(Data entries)
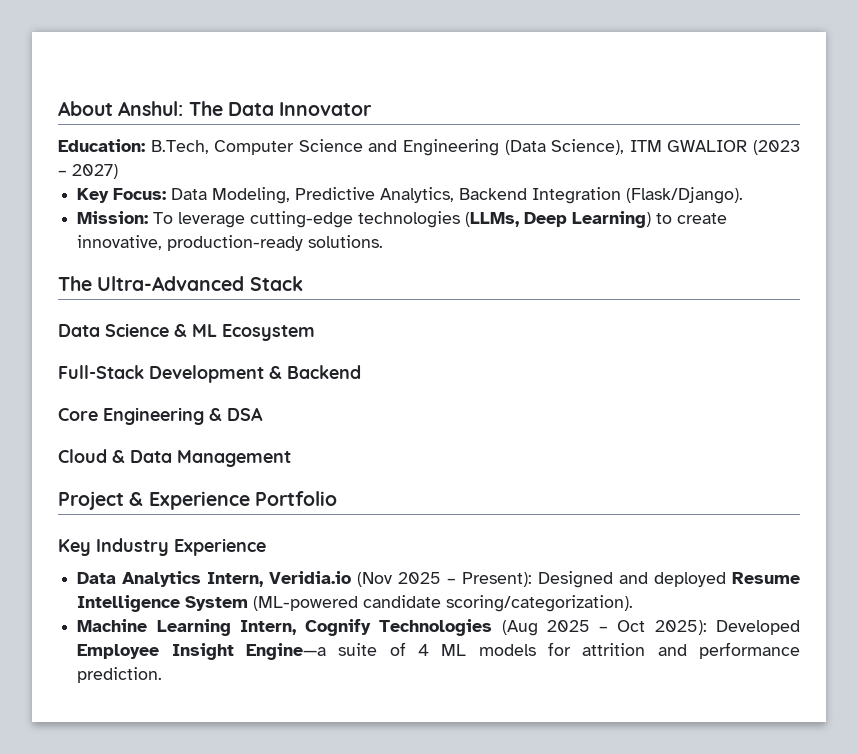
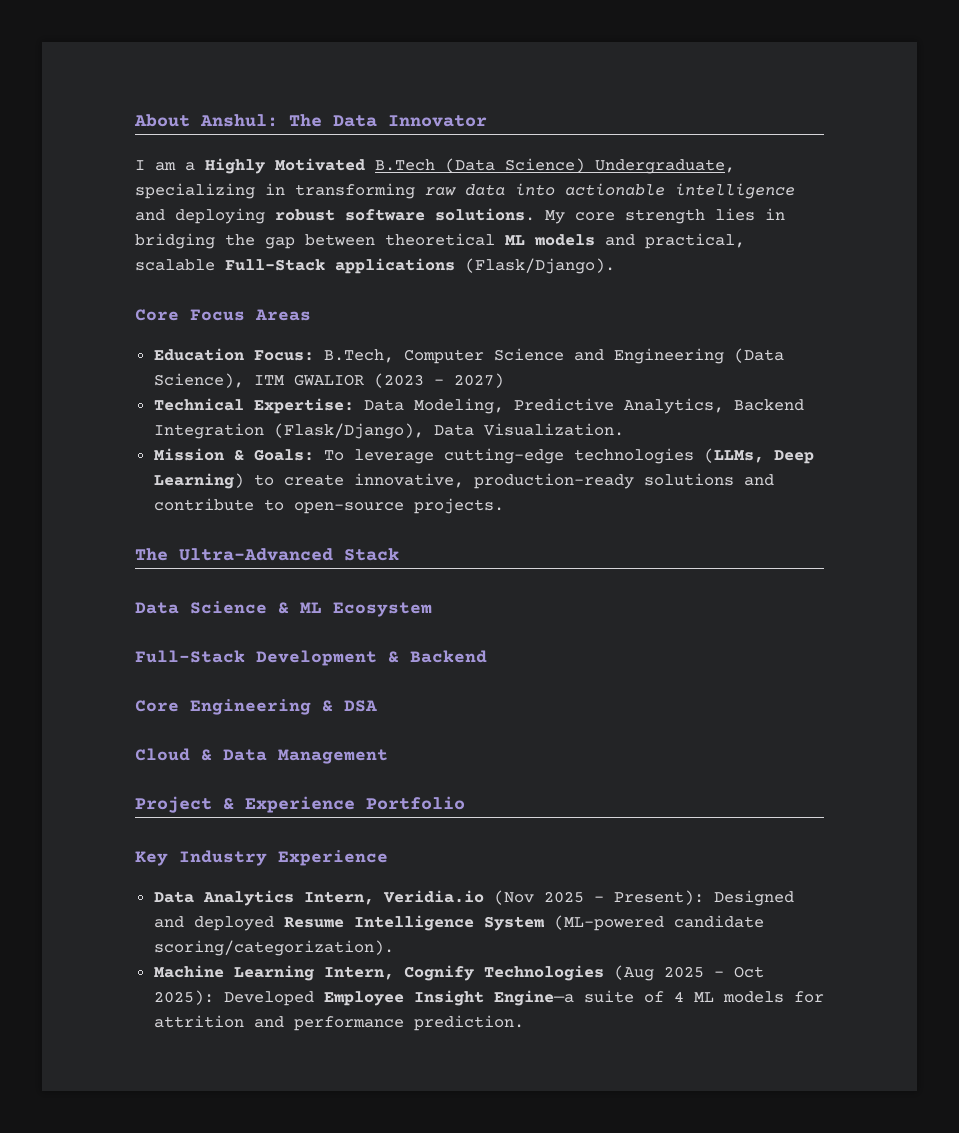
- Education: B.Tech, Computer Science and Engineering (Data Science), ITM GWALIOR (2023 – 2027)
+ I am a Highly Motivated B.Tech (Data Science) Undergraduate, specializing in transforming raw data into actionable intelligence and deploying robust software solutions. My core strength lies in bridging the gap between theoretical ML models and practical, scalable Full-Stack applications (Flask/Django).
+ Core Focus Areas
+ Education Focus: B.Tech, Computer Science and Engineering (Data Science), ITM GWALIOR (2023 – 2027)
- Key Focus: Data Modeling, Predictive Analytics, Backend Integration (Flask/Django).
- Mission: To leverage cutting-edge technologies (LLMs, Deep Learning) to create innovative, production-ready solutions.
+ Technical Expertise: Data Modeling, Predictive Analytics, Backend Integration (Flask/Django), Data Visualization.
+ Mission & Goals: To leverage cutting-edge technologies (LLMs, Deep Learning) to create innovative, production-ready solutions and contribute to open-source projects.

* * *

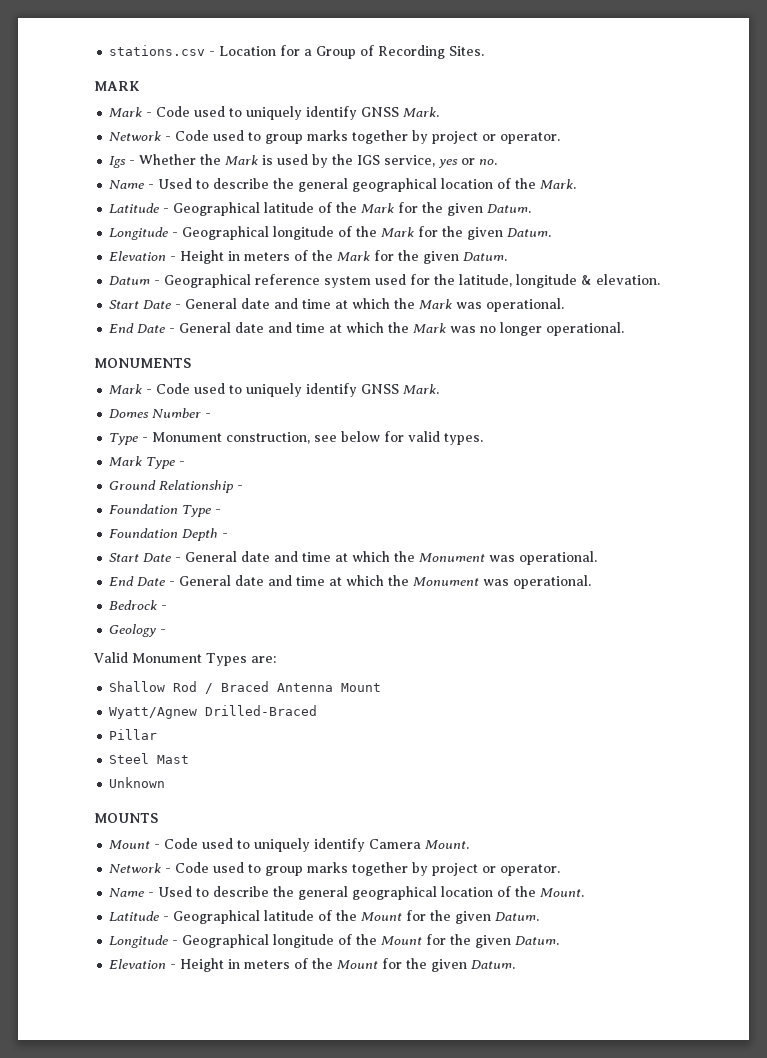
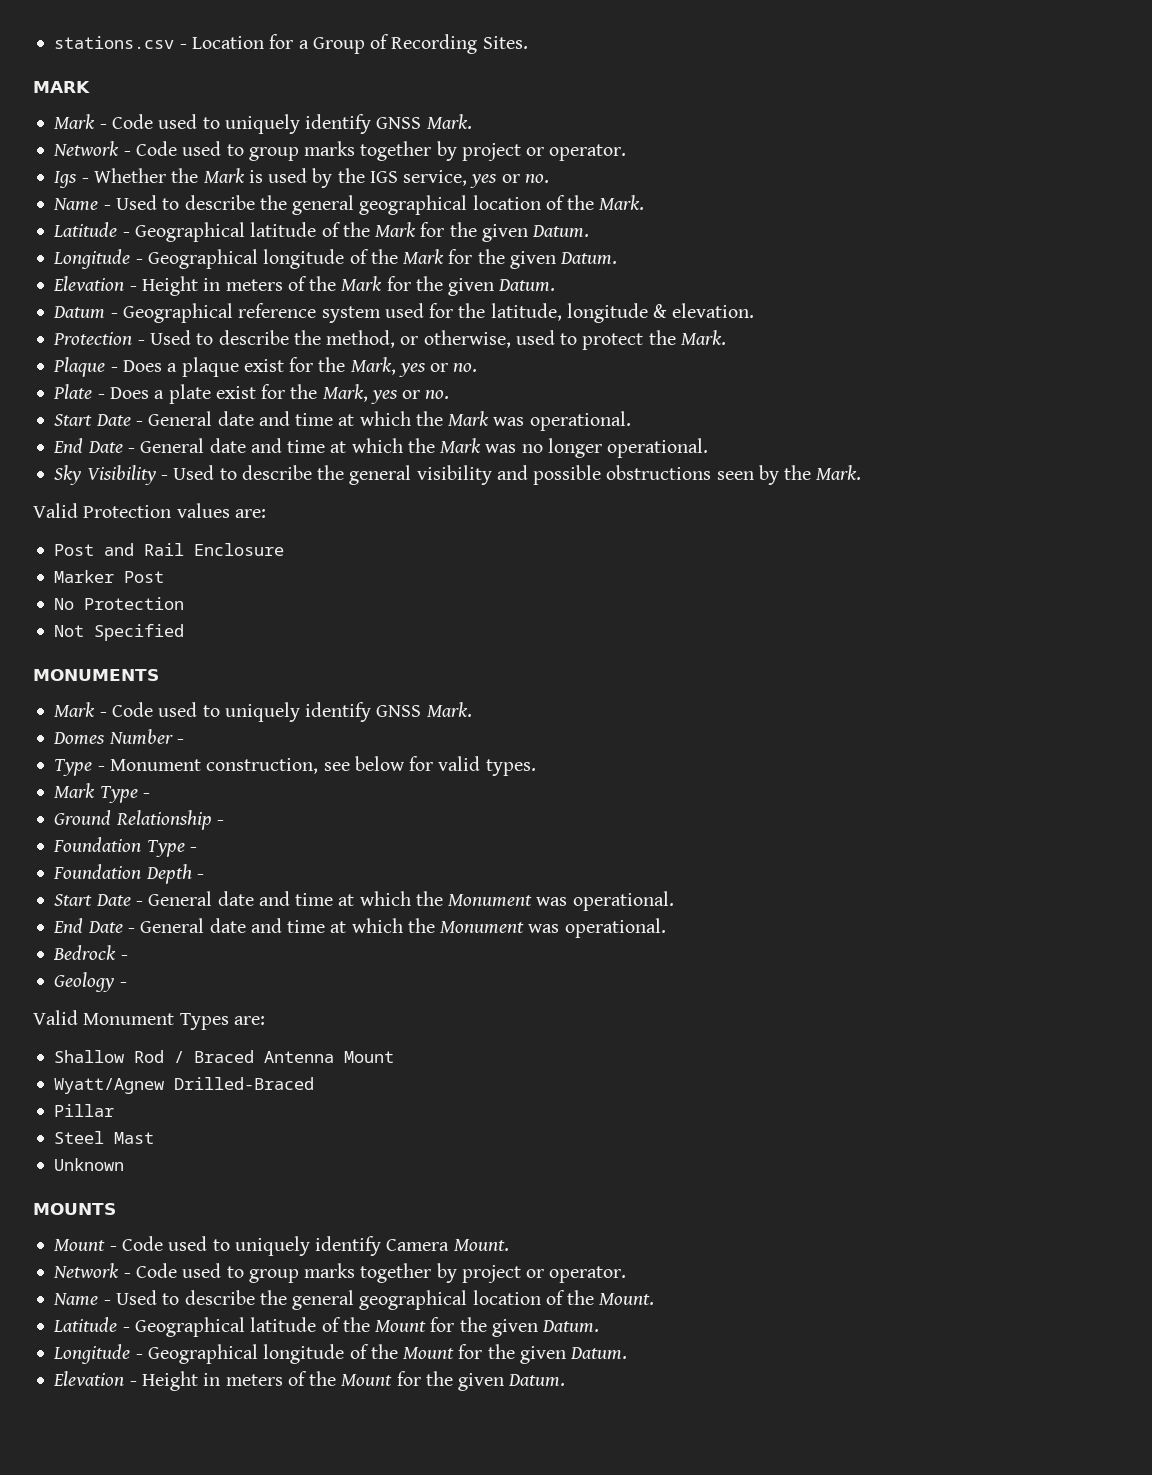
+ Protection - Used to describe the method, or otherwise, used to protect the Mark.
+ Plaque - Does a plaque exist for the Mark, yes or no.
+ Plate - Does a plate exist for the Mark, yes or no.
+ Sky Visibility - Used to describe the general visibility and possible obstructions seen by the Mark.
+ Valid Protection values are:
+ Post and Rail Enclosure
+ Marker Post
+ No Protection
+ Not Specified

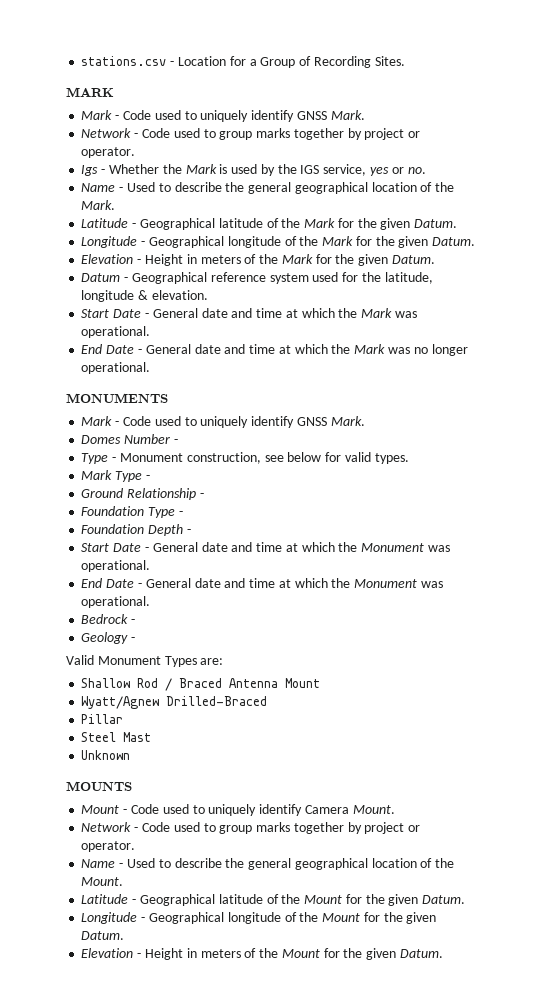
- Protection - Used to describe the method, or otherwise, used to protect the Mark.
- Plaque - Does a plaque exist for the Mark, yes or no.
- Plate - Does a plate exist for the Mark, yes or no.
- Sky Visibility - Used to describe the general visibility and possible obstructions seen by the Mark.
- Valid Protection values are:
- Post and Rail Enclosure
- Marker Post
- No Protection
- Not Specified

WHAT IS NEEDED - Each line in the entries above, starting at the line with "- Key Focus: Data" and ending at the line with "(Flask/Django), Data Visualization.", is to be printed exactly, and only those lines.

EXERCISE RESULT -
- Key Focus: Data Modeling, Predictive Analytics, Backend Integration (Flask/Django).
- Mission: To leverage cutting-edge technologies (LLMs, Deep Learning) to create innovative, production-ready solutions.
+ Technical Expertise: Data Modeling, Predictive Analytics, Backend Integration (Flask/Django), Data Visualization.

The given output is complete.